MATERIALS AND METHODS: Sixty patients with 60 unifocal BRAF V600E mutation-positive PTMCs who received US-guided RFA between January 2020 and December 2021 were retrospectively analyzed. The mean maximum PTMC tumor diameter was 5.8 ± 1.7 mm (range, 2.5-10.0 mm). All PTMCs were pathologically confirmed by fine needle aspiration or core needle biopsy, and BRAF V600E mutation was confirmed to be positive by real-time fluorescent quantitative polymerase chain reaction. Contrast-enhanced ultrasound (CEUS) was performed immediately after RFA to evaluate whether PTMCs were extendedly ablated. Ultrasound was performed 1, 3, 6, and 12 months after RFA and every 6 months thereafter to evaluate the changes in the ablation zone, local recurrence, and cervical lymph node metastasis (LNM). The complications were recorded and evaluated.

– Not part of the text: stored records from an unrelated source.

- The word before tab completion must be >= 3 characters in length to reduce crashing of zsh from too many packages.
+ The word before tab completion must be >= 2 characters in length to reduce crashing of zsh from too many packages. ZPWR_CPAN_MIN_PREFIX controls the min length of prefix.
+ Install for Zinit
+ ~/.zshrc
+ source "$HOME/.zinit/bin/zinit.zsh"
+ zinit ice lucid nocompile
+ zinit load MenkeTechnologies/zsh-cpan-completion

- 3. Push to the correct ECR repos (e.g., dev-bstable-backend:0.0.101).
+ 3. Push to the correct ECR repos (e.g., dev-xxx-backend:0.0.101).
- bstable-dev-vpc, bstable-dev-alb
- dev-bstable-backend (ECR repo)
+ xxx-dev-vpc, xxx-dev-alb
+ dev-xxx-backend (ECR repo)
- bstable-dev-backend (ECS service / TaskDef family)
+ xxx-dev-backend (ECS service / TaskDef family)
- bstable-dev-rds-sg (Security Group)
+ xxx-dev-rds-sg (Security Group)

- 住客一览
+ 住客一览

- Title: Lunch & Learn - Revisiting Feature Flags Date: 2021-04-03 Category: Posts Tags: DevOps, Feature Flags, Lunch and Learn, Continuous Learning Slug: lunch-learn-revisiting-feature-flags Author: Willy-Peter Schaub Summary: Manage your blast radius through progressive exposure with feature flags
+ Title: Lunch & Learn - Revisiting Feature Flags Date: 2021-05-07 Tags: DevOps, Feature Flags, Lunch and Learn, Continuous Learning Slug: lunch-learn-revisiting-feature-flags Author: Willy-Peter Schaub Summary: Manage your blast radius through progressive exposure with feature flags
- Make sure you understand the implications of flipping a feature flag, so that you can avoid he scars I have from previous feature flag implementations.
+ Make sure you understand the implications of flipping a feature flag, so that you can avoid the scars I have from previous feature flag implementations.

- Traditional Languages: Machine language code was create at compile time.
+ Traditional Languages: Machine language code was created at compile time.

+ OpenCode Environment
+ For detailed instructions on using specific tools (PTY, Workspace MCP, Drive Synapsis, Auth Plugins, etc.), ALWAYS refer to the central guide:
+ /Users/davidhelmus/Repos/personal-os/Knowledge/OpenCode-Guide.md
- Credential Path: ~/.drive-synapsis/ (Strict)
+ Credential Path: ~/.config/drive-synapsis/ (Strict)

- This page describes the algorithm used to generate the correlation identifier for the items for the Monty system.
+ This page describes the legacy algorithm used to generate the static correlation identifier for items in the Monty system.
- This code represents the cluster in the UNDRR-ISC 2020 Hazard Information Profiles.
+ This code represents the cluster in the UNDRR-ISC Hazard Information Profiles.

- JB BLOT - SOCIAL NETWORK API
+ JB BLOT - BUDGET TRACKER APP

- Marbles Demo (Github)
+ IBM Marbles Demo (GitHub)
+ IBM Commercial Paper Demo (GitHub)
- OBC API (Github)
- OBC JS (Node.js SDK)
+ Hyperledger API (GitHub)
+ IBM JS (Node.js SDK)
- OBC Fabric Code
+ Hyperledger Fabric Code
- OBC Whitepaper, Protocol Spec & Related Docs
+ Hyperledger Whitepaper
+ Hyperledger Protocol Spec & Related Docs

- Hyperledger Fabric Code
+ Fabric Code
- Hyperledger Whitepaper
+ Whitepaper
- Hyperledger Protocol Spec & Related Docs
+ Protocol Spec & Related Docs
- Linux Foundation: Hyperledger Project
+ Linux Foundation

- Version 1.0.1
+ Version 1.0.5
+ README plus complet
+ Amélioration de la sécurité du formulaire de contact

RESULTS: Extended ablation was achieved in all enrolled patients. The ablation zone sizes increased immediately after RFA compared with those of tumors before treatment. One month later, the ablation zone sizes were smaller than immediately after RFA. At the last follow-up assessment, 42 nodules (70.0%) completely disappeared and the ablation zones of 18 nodules (30.0%) showed fissure-like changes. No local recurrence or cervical LNM was detected. Voice change (1.7%) was the only major complication.

CONCLUSION: RFA is effective and safe in treating unifocal PTMCs with BRAF V600E mutation, especially when surgery is not feasible or refused by patients who are unwilling to continue active surveillance.